Why Jane Austen Is The Ideal Antidote To Today’s Troubles

jane austen

Recently the Guardian published an article about how Americans have embraced Jane Austen’s work and now want to live like they’re in one of her novels. There was also a film about this phenomenon called Austenland, proving that the whimsical draw on Austen’s work is not a new concept.

This got me thinking: why on earth would anyone want to live in Austen’s England? This was a land where women had no rights, there was no healthcare, pensions or child benefits and poverty was rife. Life expectancies were low because of the poor sanitation and child death was high for the same reason. Why would anyone want to go back to that time?

Then I started to think about it logically. Whilst Austen was a famed wit who included satirical references to inequality, poverty and social inequality in a number of her works, the majority of her books focused on the trivial. They were about how her version of love, a practical, yet all-encompassing emotion, was the single most important factor in anyone’s life.

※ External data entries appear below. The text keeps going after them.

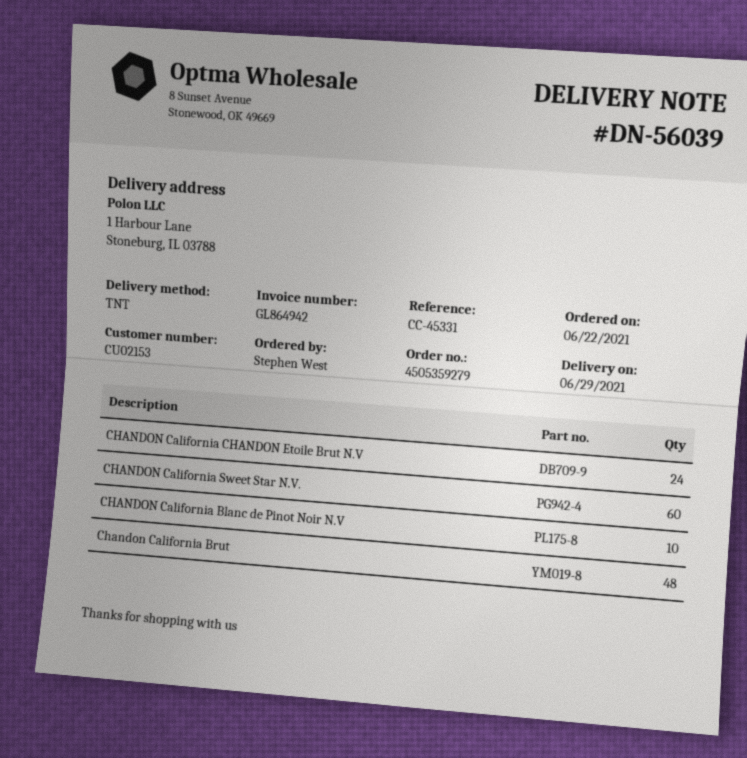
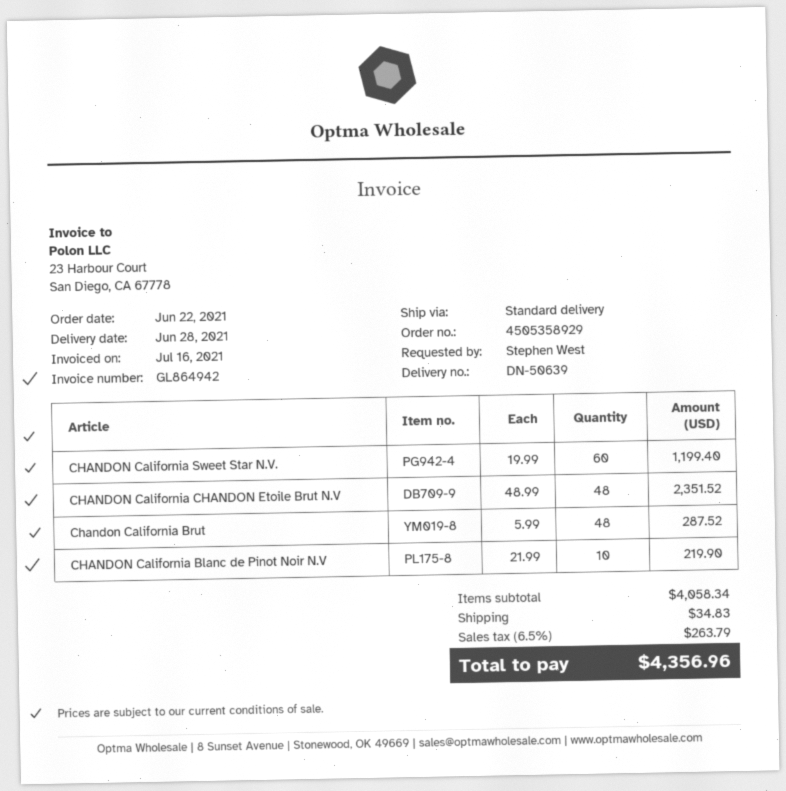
order number: 4505359279 -> 4505358929
delivery note number: DN-56039 -> DN-50639
delivery date: 2021-06-29 -> 2021-06-28
shipping method: TNT -> standard
CHANDON California CHANDON Etoile Brut N.V: 24 -> 48

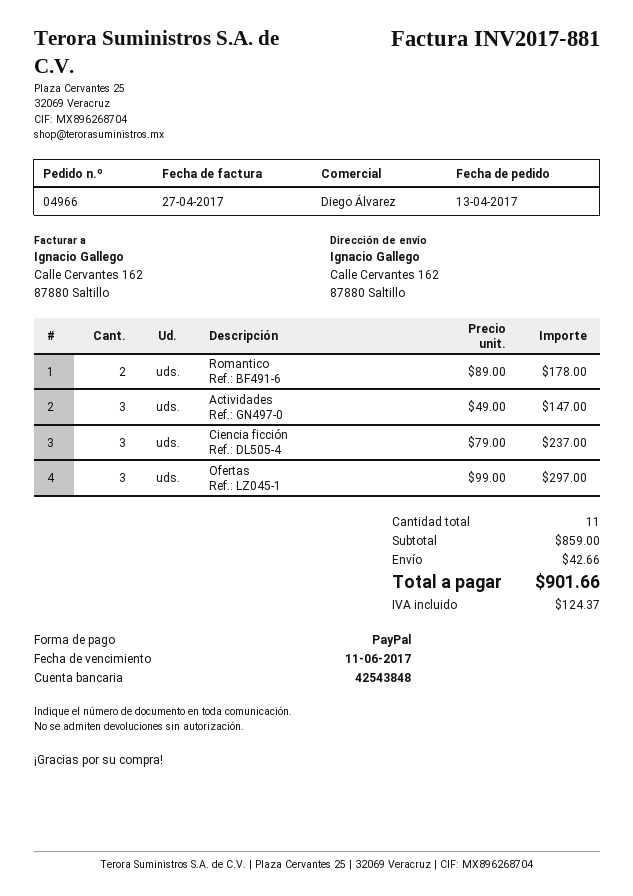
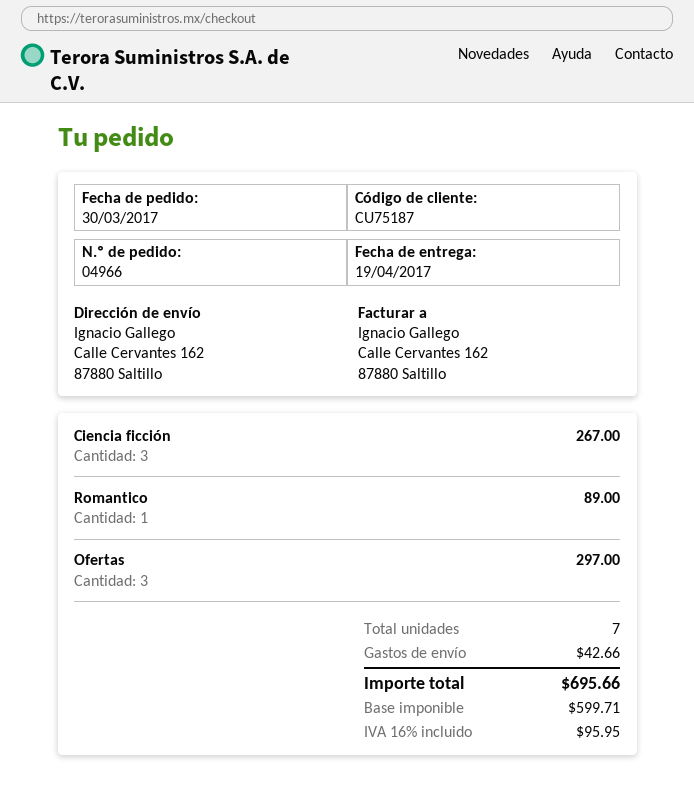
order date: 2017-04-13 -> 2017-03-30
Romantico: 2 for 178.00 -> 1 for 89.00
Actividades: 3 for 147.00 -> none
Ciencia ficción: 3 for 237.00 -> 3 for 267.00
total quantity: 11 -> 7
tax: 124.37 -> 95.95
total: 901.66 -> 695.66

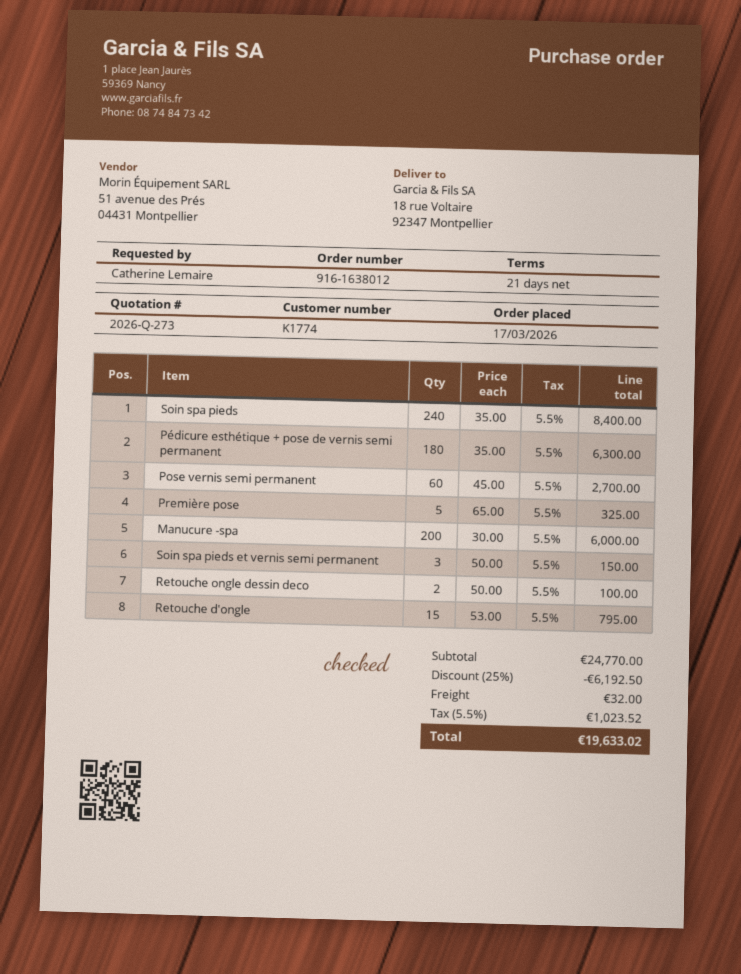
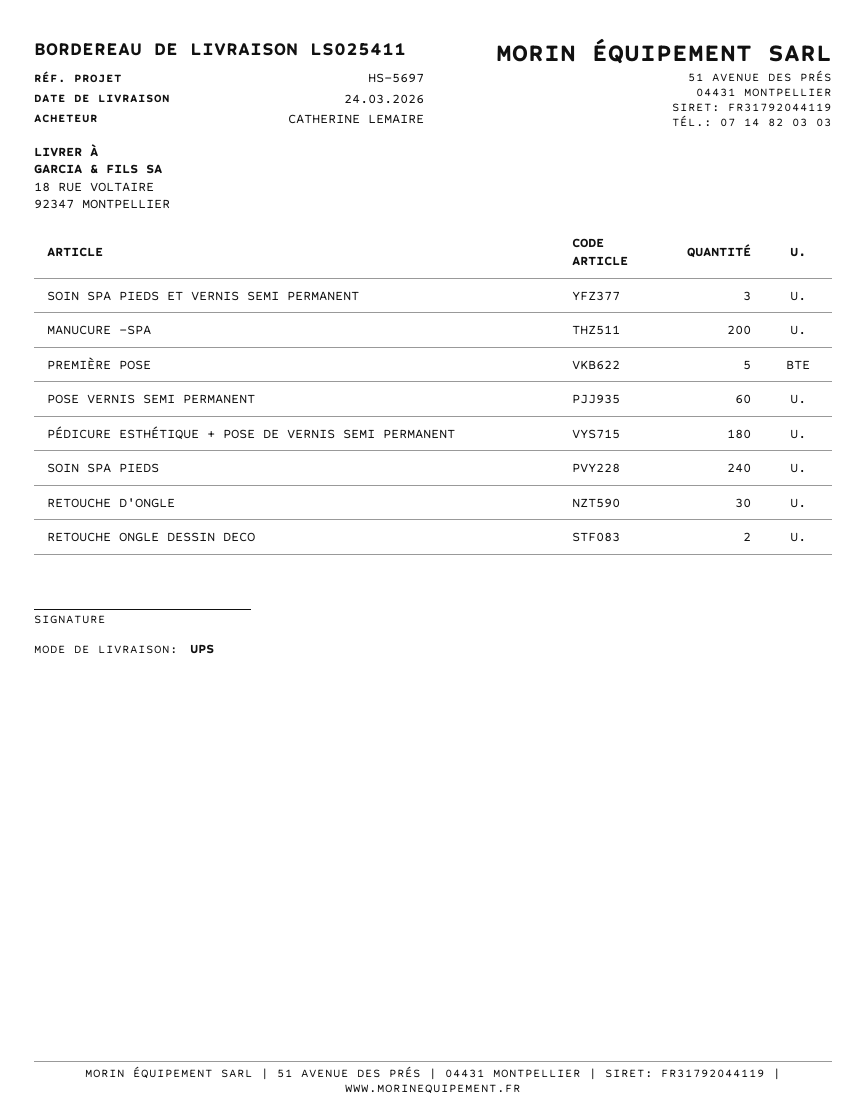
Retouche d'ongle: 15 -> 30

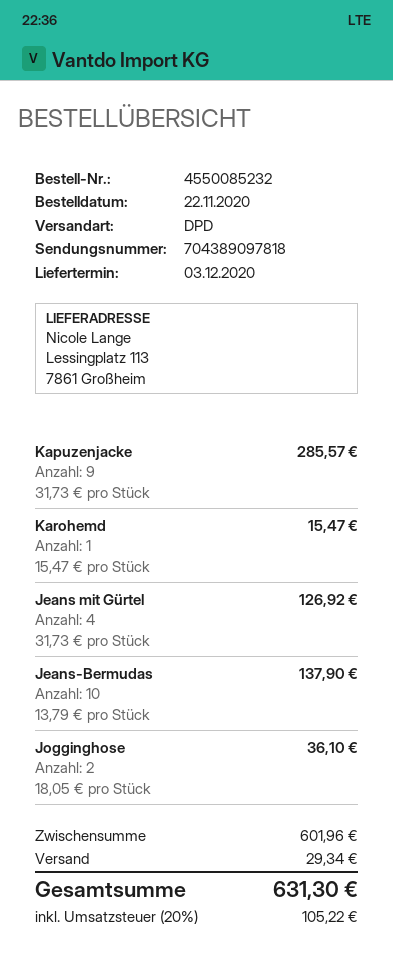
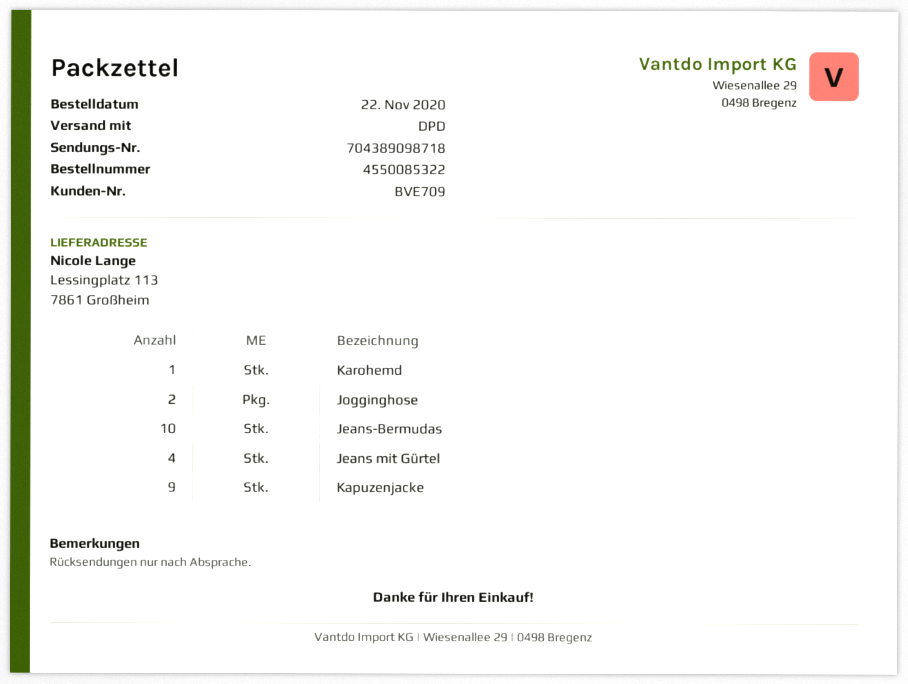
order number: 4550085232 -> 4550085322
tracking number: 704389097818 -> 704389098718

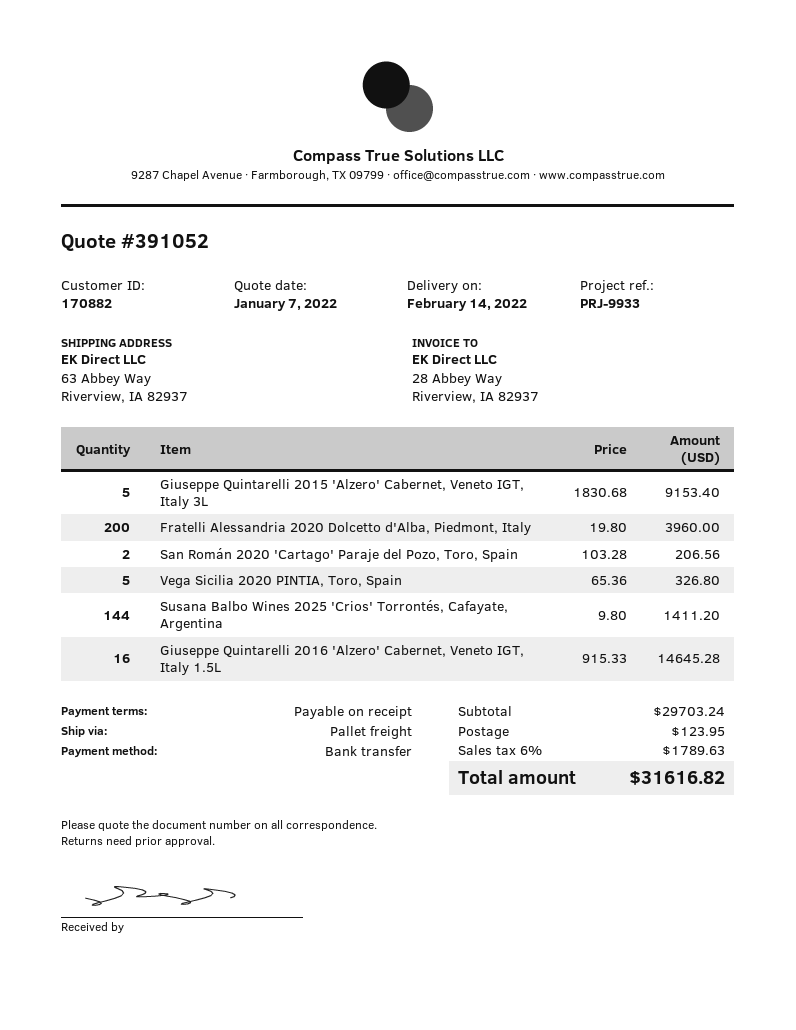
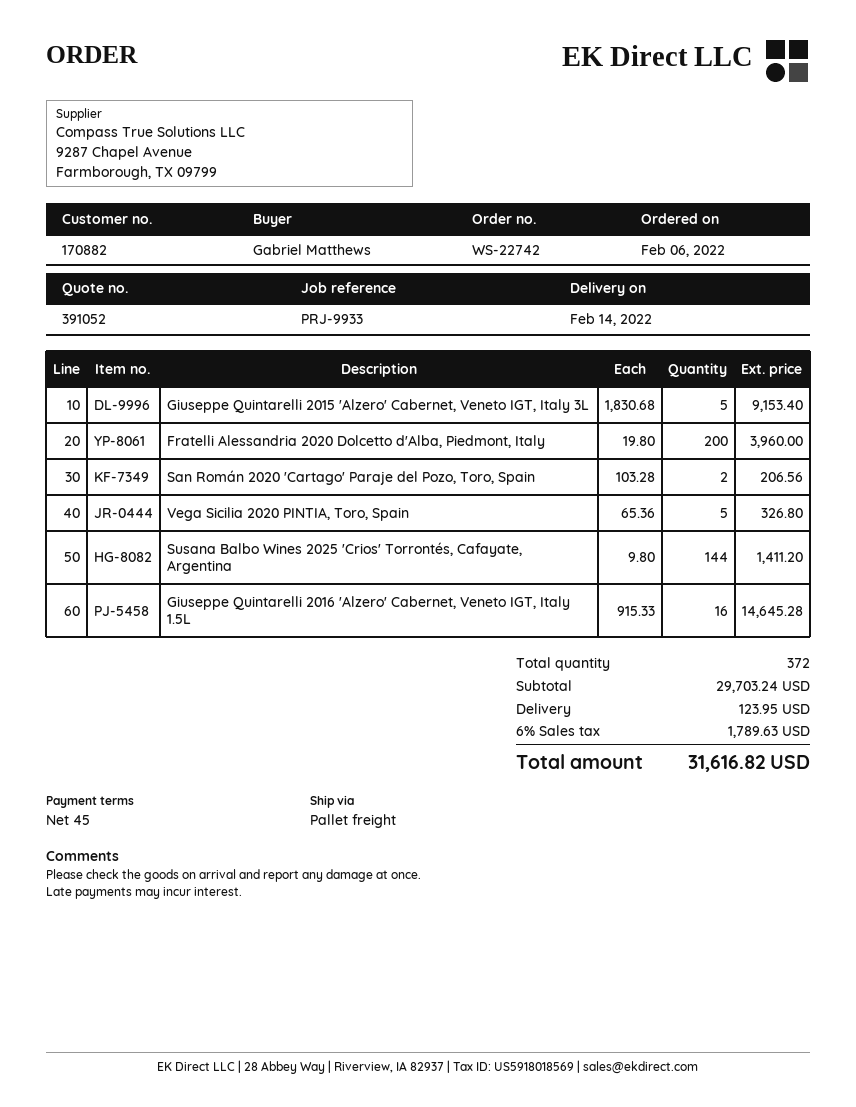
payment terms: on receipt -> 45 days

She focused on certain characters and quickly and wittily overlooked those that did not suit her purposes. Her works give some insight into society at the time but, in general, their focus is on levity and social graces. For those who choose to overlook the barbs and wit, these are books almost exclusively about a middle-class society that doesn’t exist anymore and never will again.

They are about a group of people in the centre of society with a little mobility to go up and a lot to go down. This topic is fascinating to today’s youth, and makes the idea of a ‘class defying’ romance all the more alluring. It’s this escapism that’s what prompts people to want to read and embody these books.

After all, in today’s society, where we’ve got natural disasters, Trump being a bellend and whatever the fuck’s going on with Brexit and the UK’s general election, there’s a bloody lot to want to escape from. Austen’s work is so far removed from modern life that it is practically a fantasy, and for that reason I can understand why so many people are obsessed with it.